Thomas Ritter, agotado, contemplaba la primera versión completa del manuscrito. Después de catorce horas y dos paquetes de Marlboro, interrumpido solo por la Policía y por Katharina, lo había conseguido. ¡Trescientas noventa páginas con la sucia verdad sobre la familia Kaltensee y sus delitos encubiertos! Ese libro era dinamita pura; era capaz de matar a Vera, incluso de hacer que acabara en la cárcel, tal vez. Se sentía completamente exhausto y al mismo tiempo tan eufórico como si se hubiera metido una raya. Después de grabar el archivo, tuvo el reflejo de hacer, además, una copia en un disco. Rebuscó en su maletín una pequeña cinta de casete y la metió junto con el disco dentro de un sobre acolchado en el que escribió una dirección con rotulador. Una medida de seguridad, por si acaso volvían a amenazarlo. Thomas Ritter apagó el portátil, lo metió en el maletín, se lo colgó del hombro y se levantó.

—Hasta nunca, despacho de mierda —murmuró, mirando atrás al salir.

¡Qué ganas tenía de llegar a casa y darse una ducha! Katharina quería verlo esa noche, pero quizá podía aplazarlo para otro día. Ya no le apetecía seguir hablando del manuscrito, de posibilidades de venta, de campañas de lanzamiento y de sus deudas. Y menos aún le apetecía el sexo con ella. Para su sorpresa, Thomas se alegraba mucho de tener consigo a Marleen. Hacía semanas que le había prometido una velada agradable para los dos solos, una buena cena en un restaurante bonito y, luego, ir a tomarse la última a un bar y disfrutar de una larga noche de amor.

—Menuda sonrisa de satisfacción —comentó la recepcionista, Sina, cuando pasó por delante de su mesa—. ¿Qué te pasa?

—Estoy contento de haber terminado por hoy —contestó Ritter. De pronto tuvo una idea y le entregó el sobre acolchado a la mujer—. Sé buena y guárdame esto.

—Pues claro, no te preocupes. —Sina guardó el sobre en su falso bolso Louis Vuitton y le guiñó un ojo con picardía—. Que lo pases bien esta noche…

Llamaron a la puerta.

—Vaya, por fin. —La recepcionista apretó el botón para abrir—. Debe de ser el mensajero con las pruebas de imprenta. Hoy se lo ha tomado con calma.

Ritter le guiñó también un ojo y se hizo a un lado para dejar pasar al mensajero con su bicicleta, pero en lugar del mensajero al que esperaban apareció un hombre con barba y vestido de traje oscuro. Se detuvo frente a Ritter y lo contempló un instante.

—¿Es usted Thomas Ritter? —preguntó.

—¿Quién quiere saberlo? —repuso este con recelo.

—Si es usted, le traigo un paquete —contestó el hombre de barba—. De parte de una tal señora Ehrmann.
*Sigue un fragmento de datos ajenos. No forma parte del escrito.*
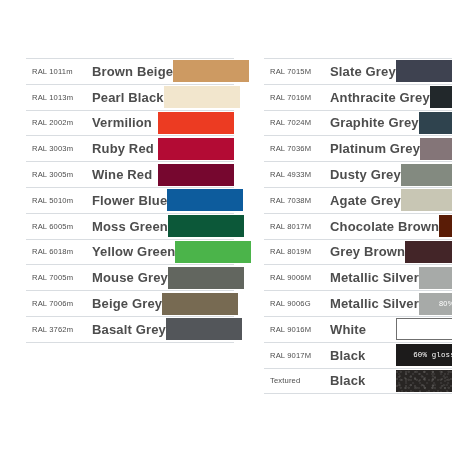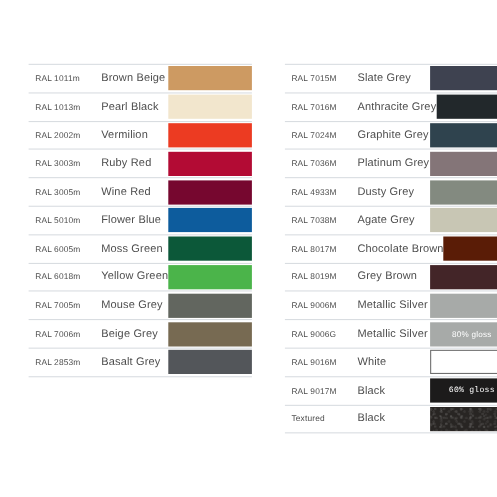--- a/index.html
+++ b/index.html
@@ -45,26 +45,27 @@
     flex: 0 0 64px;
     padding-left: 6px;
     font-size: 7.6px;
     color: #4d4d4d;
     letter-spacing: 0.15px;
     white-space: nowrap;
     box-sizing: border-box;
   }
   .ral-name {
     flex: 1 1 auto;
-    font-size: 10px;
+    font-size: 13px;
     color: #4d4d4d;
     letter-spacing: 0.15px;
     white-space: nowrap;
     padding-left: 2px;
     box-sizing: border-box;
+    font-weight: bold;
   }
   .swatch-cell {
     flex: 0 0 76px;
     width: 76px;
     height: 100%;
     display: flex;
     align-items: center;
     box-sizing: border-box;
   }
   .swatch {
@@ -174,21 +175,21 @@
         </div>
       </div>
       <div class="ral-row">
         <div class="ral-code">RAL 7006m</div>
         <div class="ral-name">Beige Grey</div>
         <div class="swatch-cell">
           <div class="swatch" style="background: rgb(119, 106, 82);"></div>
         </div>
       </div>
       <div class="ral-row">
-        <div class="ral-code">RAL 2853m</div>
+        <div class="ral-code">RAL 3762m</div>
         <div class="ral-name">Basalt Grey</div>
         <div class="swatch-cell">
           <div class="swatch" style="background: rgb(83, 86, 90);"></div>
         </div>
       </div>
     </div>
   <div class="ral-table">
       <div class="ral-row">
         <div class="ral-code">RAL 7015M</div>
         <div class="ral-name">Slate Grey</div>

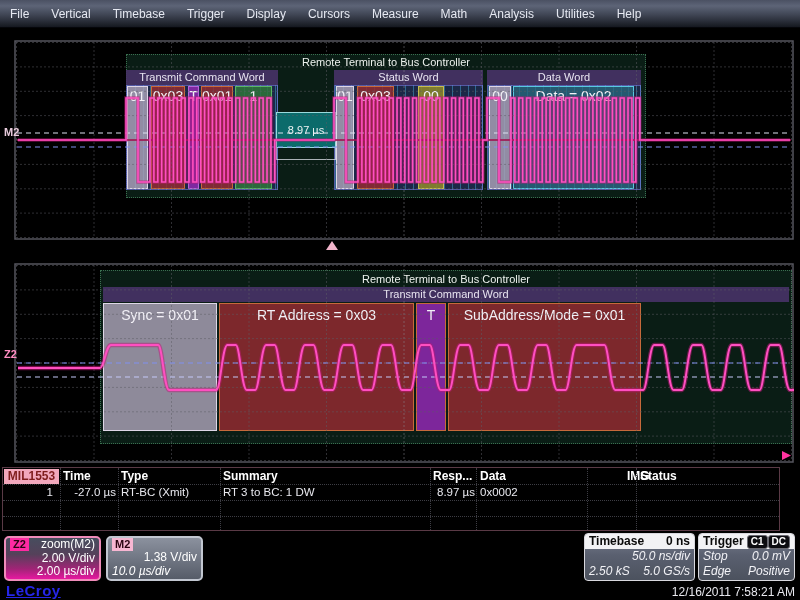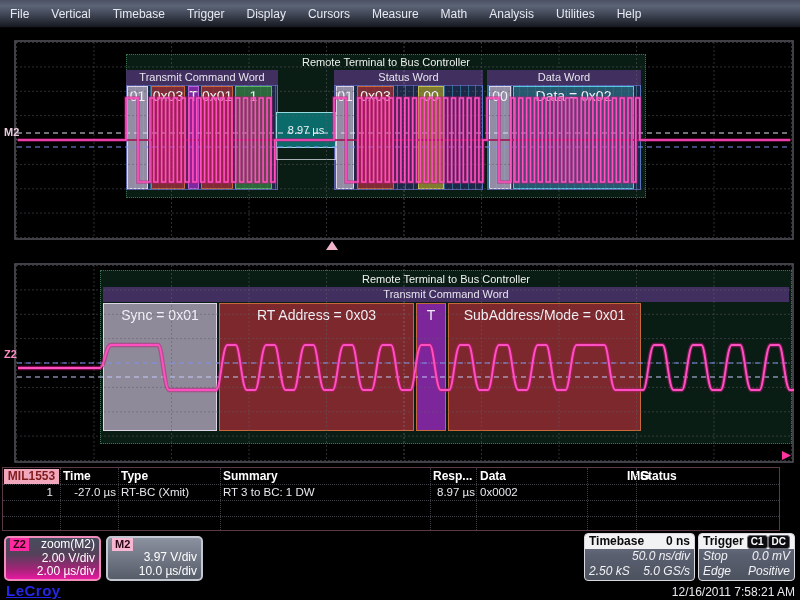--- a/index.html
+++ b/index.html
@@ -229,23 +229,23 @@
     <div class="row" style="justify-content:flex-end;">
         <span>2.00 µs/div</span>
       </div>
   </div>
 
   <div class="abs desc m2box" style="left:106px;top:536px;width:97px;height:45px;">
     <div class="row" style="justify-content:flex-start;">
       <span class="badge m2badge">M2</span>
     </div>
     <div class="row" style="justify-content:flex-end;">
-        <span>3.97 V/div</span>
-      </div>
-    <div class="row" style="justify-content:flex-end;">
+        <span>1.38 V/div</span>
+      </div>
+    <div class="row" style="justify-content:flex-start;font-style:italic;">
         <span>10.0 µs/div</span>
       </div>
   </div>
 
   <div class="abs info" style="left:584px;top:533px;width:111px;height:48px;">
     <div class="hd">
       <span>Timebase</span>
       <span>0 ns</span>
     </div>
     <div class="row" style="justify-content:flex-end;">

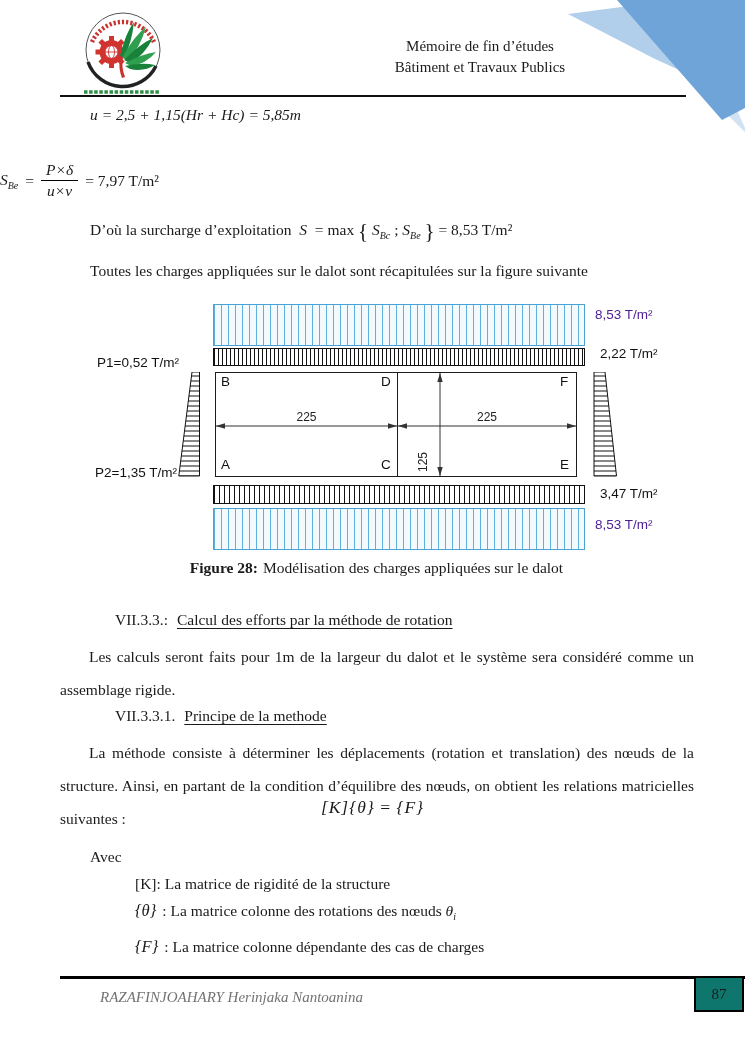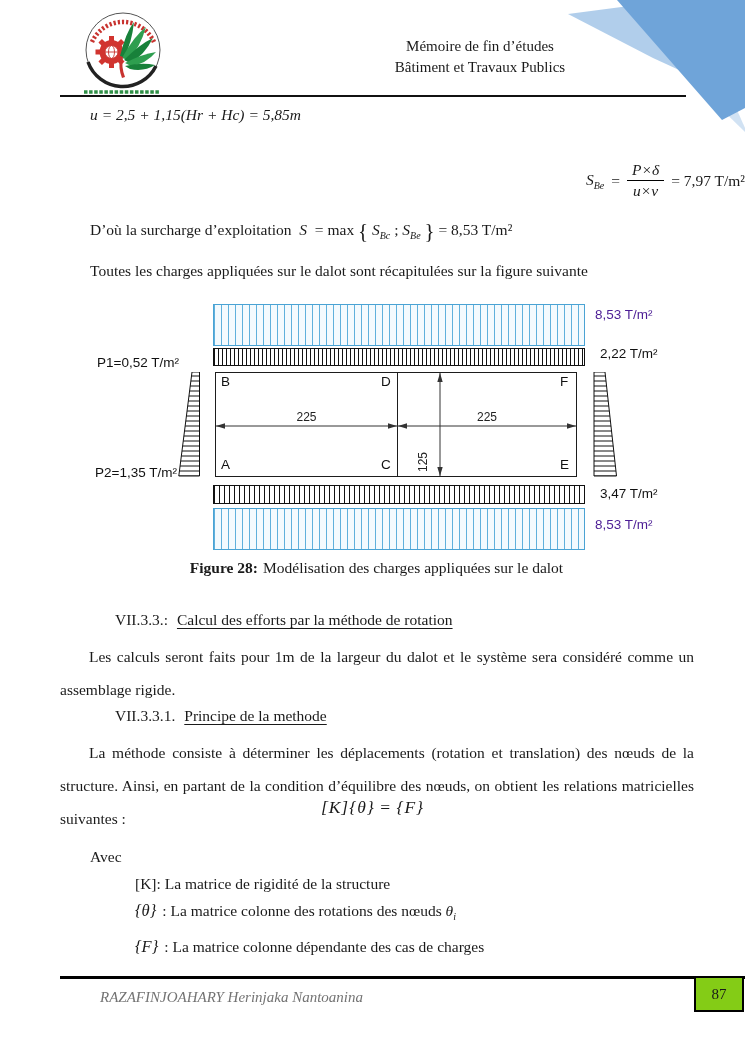--- a/index.html
+++ b/index.html
@@ -13,21 +13,21 @@
   .header-title{left:360px; top:36px; width:240px; text-align:center;
     font-size:15px; line-height:21px;}
   .header-rule{left:60px; top:95px; width:626px; height:2px; background:#111;}
   .deco{right:0; top:0; width:200px; height:135px; pointer-events:none;}
   .deco .tri{position:absolute; inset:0;}
   
   .math{font-style:italic; font-size:15.5px;}
   .sub{font-size:10px; vertical-align:-4px; font-style:italic;}
   .eq-u{left:90px; top:106px;}
   .eq-v{left:90px; top:134px;}
-  .eq-sbe{left:0; top:161px; width:745px; display:flex; justify-content:flex-end;}
+  .eq-sbe{left:0; top:161px; width:745px; display:flex; justify-content:flex-start;}
   .eq-sbe .row{display:inline-flex; align-items:center; gap:7px; font-size:15.5px;}
   .frac{display:inline-flex; flex-direction:column; text-align:center; font-style:italic;}
   .frac .num{border-bottom:1.2px solid #000; padding:0 5px 1px;}
   .frac .den{padding-top:1px;}
   .upr{font-style:normal;}
   .line-surcharge{left:90px; top:219px; font-size:15.5px; white-space:nowrap;}
   .brace{font-size:21px; vertical-align:-3px; font-style:normal;}
   .line-intro{left:90px; top:262px; font-size:15.5px;}
   
   .figure{left:95px; top:298px; width:570px; height:258px;
@@ -61,21 +61,21 @@
     font-size:17.5px; font-style:italic; letter-spacing:1px;}
   .avec{left:90px; top:848px; font-size:15.5px;}
   .defline{left:135px; font-size:15.5px;}
   .d-k{top:875px;}
   .d-theta{top:901px;}
   .d-f{top:937px;}
   .sym{font-size:16.5px; font-style:italic; margin-right:6px;}
   
   .footer-rule{left:60px; top:976px; width:685px; height:3px; background:#000;}
   .author{left:100px; top:989px; font-style:italic; color:#737373; font-size:15px;}
-  .page-box{left:694px; top:976px; width:46px; height:32px; background:#84cc16;
+  .page-box{left:694px; top:976px; width:46px; height:32px; background:#0f766e;
     border:2px solid #000; text-align:center; line-height:32px; font-size:15px;}
 </style>
 </head>
 <body>
 
 <div class="page">
 
   <div class="abs deco">
     <div class="tri" style="background:#a9c9e9; clip-path:polygon(23px 14px,130px 0px,182px 92px,108px 58px); opacity:.9;"></div>
     <div class="tri" style="background:#cfe0f2; clip-path:polygon(110px 22px,192px 110px,200px 128px,200px 132px,155px 88px); opacity:.95;"></div>

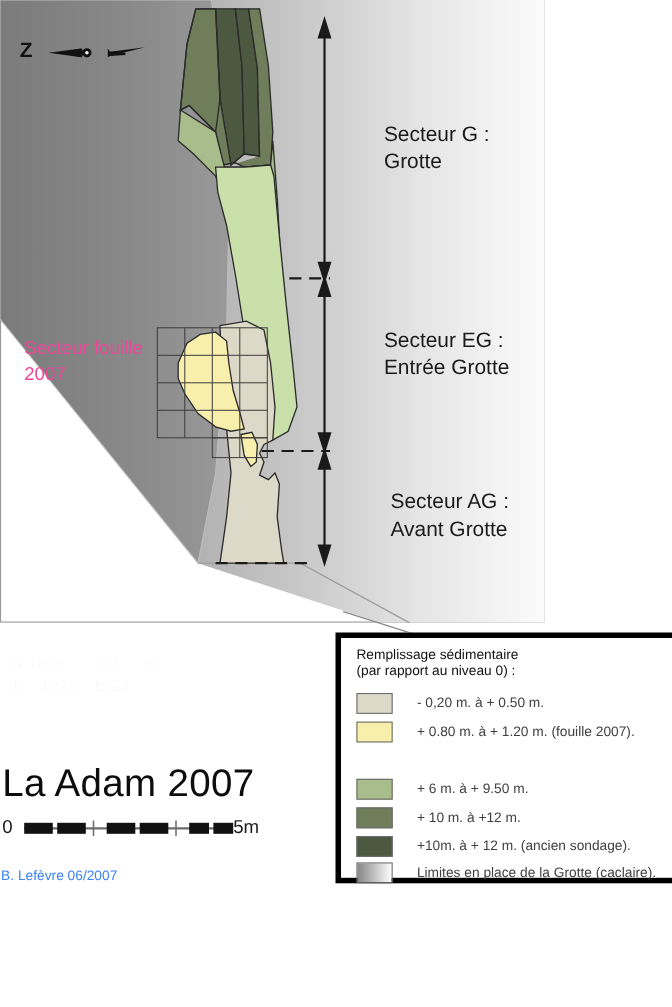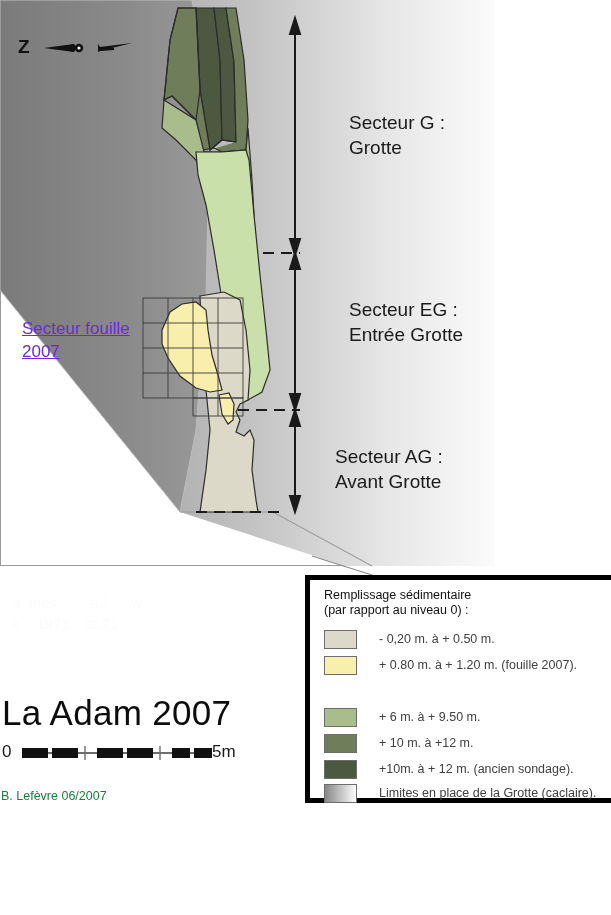--- a/index.html
+++ b/index.html
@@ -26,29 +26,28 @@
     position: absolute;
     color: #1a1a1a;
     white-space: pre;
   }
   #sector-g-label, #sector-eg-label, #sector-ag-label {
     font-size: 19px;
     line-height: 25px;
   }
   #sector-g-label { left: 349px; top: 110px; }
   #sector-eg-label { left: 349px; top: 297px; }
-  #sector-ag-label { left: 335px; top: 444px; }
+  #sector-ag-label { left: 355px; top: 444px; }
 
   #fouille-label {
     left: 22px;
-    top: 317px;
+    top: 305px;
     font-size: 17px;
     line-height: 23px;
-    color: #6d28d9;
-    text-decoration: underline;
+    color: #ec4899;
   }
   #title-label {
     left: 2px;
     top: 693px;
     font-size: 35px;
     letter-spacing: 0.3px;
     color: #0d0d0d;
   }
   #scale-zero {
     left: 2px;
@@ -57,21 +56,21 @@
   }
   #scale-max {
     left: 212px;
     top: 742px;
     font-size: 17px;
   }
   #credit-label {
     left: 1px;
     top: 789px;
     font-size: 12.5px;
-    color: #15803d;
+    color: #3b82f6;
   }
   #north-label {
     left: 18px;
     top: 36px;
     font-size: 19px;
     font-weight: 600;
     color: #111;
   }
   #ghost-label {
     left: 12px;

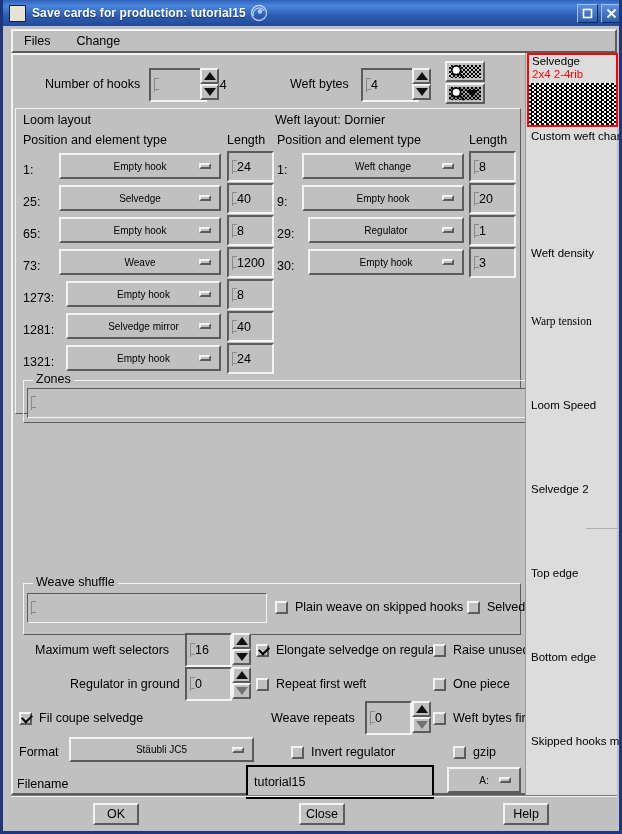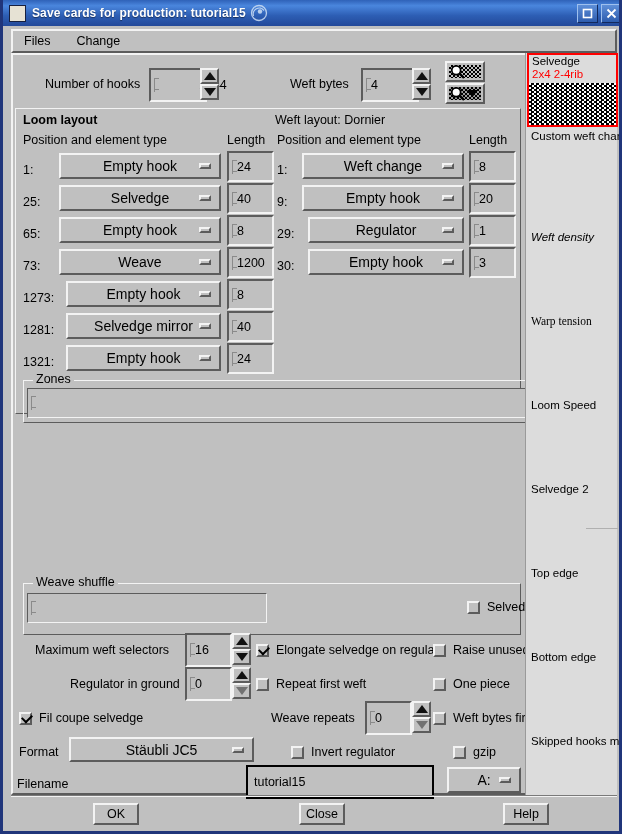--- a/index.html
+++ b/index.html
@@ -117,21 +117,21 @@
   .spin .sb {
     height: 16px; display: flex; align-items: center; justify-content: center;
   }
   .tri-up  { width:0;height:0;border-left:6px solid transparent;border-right:6px solid transparent;border-bottom:8px solid #111; }
   .tri-dn  { width:0;height:0;border-left:6px solid transparent;border-right:6px solid transparent;border-top:8px solid #111; }
   .tri-dn-h{ width:0;height:0;border-left:6px solid transparent;border-right:6px solid transparent;
              border-top:8px solid #111; opacity:.45; }
 
   
   .optmenu {
-    background: #c0c0c0; font-size: 14px;
+    background: #c0c0c0; font-size: 10px;
     display: flex; align-items: center; justify-content: center;
     position: relative; color: #000;
   }
   .optmenu .dash {
     position: absolute; right: 8px; top: 50%; transform: translateY(-50%);
     width: 12px; height: 6px;
     border-top: 2px solid #f3f3f3; border-left: 2px solid #f3f3f3;
     border-right: 2px solid #5c5c5c; border-bottom: 2px solid #5c5c5c;
     background: #c0c0c0;
   }
@@ -298,21 +298,21 @@
         <circle cx="6.2" cy="6.2" r="4.4" fill="#fff" stroke="#000" stroke-width="1.7"></circle>
         <path d="M9.6 9.6 L14 14" stroke="#000" stroke-width="2.4"></path>
       </svg>
       <svg width="13" height="13" viewBox="0 0 13 13" style="position:relative;z-index:2;margin-left:1px;">
         <path d="M1 3 L6.5 10 L12 3 Z" fill="#000"></path>
       </svg>
     </div>
 
     <div class="m-out1" style="position:absolute;left:2px;top:53px;width:506px;height:306px;"></div>
 
-    <div class="lbl" style="position:absolute;left:10px;top:58px;font-weight:bold;">Loom layout</div>
+    <div class="lbl" style="position:absolute;left:10px;top:58px;">Loom layout</div>
     <div class="lbl" style="position:absolute;left:262px;top:58px;">Weft layout: Dornier</div>
 
     <div class="lbl" style="position:absolute;left:10px;top:78px;">Position and element type</div>
     <div class="lbl" style="position:absolute;left:214px;top:78px;">Length</div>
     <div class="lbl" style="position:absolute;left:264px;top:78px;">Position and element type</div>
     <div class="lbl" style="position:absolute;left:456px;top:78px;">Length</div>
 
     <div>
 
       <div class="lbl" style="position:absolute;left:10px;top:108px;">1:</div>
@@ -462,20 +462,24 @@
     </div>
 
     <div class="frame" style="left:10px;top:528px;width:498px;height:52px;">
       <div class="fbody"></div>
       <div class="flegend">Weave shuffle</div>
       <div class="m-in1" style="position:absolute;left:4px;top:10px;width:240px;height:30px;background:#c0c0c0;">
         <div class="field" style="height:100%;">
           <span class="caret"></span>
           <span></span>
         </div>
+      </div>
+      <div class="cb" style="position:absolute;left:252px;top:17px;">
+        <span class="cbx"></span>
+        <span>Plain weave on skipped hooks</span>
       </div>
       <div class="cb" style="position:absolute;left:444px;top:17px;">
         <span class="cbx"></span>
         <span>Selvedge</span>
       </div>
     </div>
 
     <div class="lbl" style="position:absolute;left:22px;top:588px;">Maximum weft selectors</div>
     <div class="m-in" style="position:absolute;left:172px;top:578px;width:47px;height:34px;">
       <div class="field" style="height:100%;">
@@ -575,21 +579,21 @@
   </div>
 
   <div id="sidebar">
     <div id="preview">
       <div class="pv-label">Selvedge</div>
       <div class="pv-sub">2x4 2-4rib</div>
       <div class="pv-swatch"></div>
     </div>
 
     <div class="side-label" style="top:77px;">Custom weft chan</div>
-    <div class="side-label" style="top:178px;font-style:italic;">Weft density</div>
+    <div class="side-label" style="top:194px;">Weft density</div>
     <div class="side-label" style="top:262px;font-family:Liberation Serif, serif;">Warp tension</div>
     <div class="side-label" style="top:346px;">Loom Speed</div>
     <div class="side-sep" style="top:475px;"></div>
     <div class="side-label" style="top:430px;">Selvedge 2</div>
     <div class="side-label" style="top:514px;">Top edge</div>
     <div class="side-label" style="top:598px;">Bottom edge</div>
     <div class="side-label" style="top:682px;">Skipped hooks map</div>
   </div>
 
   <div id="hsep">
Pero solo puedo entregárselo al señor Ritter en persona.

—Ajá. —Ritter se mostraba escéptico. Aun así, a Katharina siempre se le habían dado muy bien las sorpresas. No era la primera vez que le enviaba algún tipo de juguete sexual para preparar el ambiente antes de pasar la noche juntos—. ¿Y dónde está ese paquete?

—Si espera un momento, iré a buscarlo. Lo tengo en el coche.

—No, déjelo. De todas formas yo también bajaba ya.

Ritter se despidió de Sina con un gesto de la mano y siguió al hombre escaleras abajo. Se alegró de salir del despacho aún de día. Aunque, a regañadientes, tenía que admitir que la furgoneta del aparcamiento y los estúpidos comentarios de esa antipática policía rubia le habían metido el miedo en el cuerpo. Pero ya estaba a punto de pasar la responsabilidad del manuscrito a manos de la editorial y, en cuanto estuviera impreso, podían meterse todas esas amenazas por donde les cupieran. Ritter le hizo un gesto al hombre que le aguantaba la puerta abierta con amabilidad y de pronto sintió un pinchazo en un costado del cuello.

—¡Ay! —exclamó, y dejó caer la bolsa con el portátil.

Sintió que las piernas se le doblaban como si fueran de goma. Una furgoneta negra se detuvo justo delante de él, de la puerta lateral bajaron dos hombres que lo agarraron de los brazos. Lo lanzaron al interior del vehículo con brusquedad, la puerta volvió a cerrarse de golpe y él se vio rodeado de una oscuridad total. Después se encendieron las luces interiores, pero Ritter no conseguía levantar la cabeza. La saliva le resbalaba por la comisura de la boca, se le nubló la vista y en su interior se abrieron las puertas del miedo. Entonces perdió la consciencia.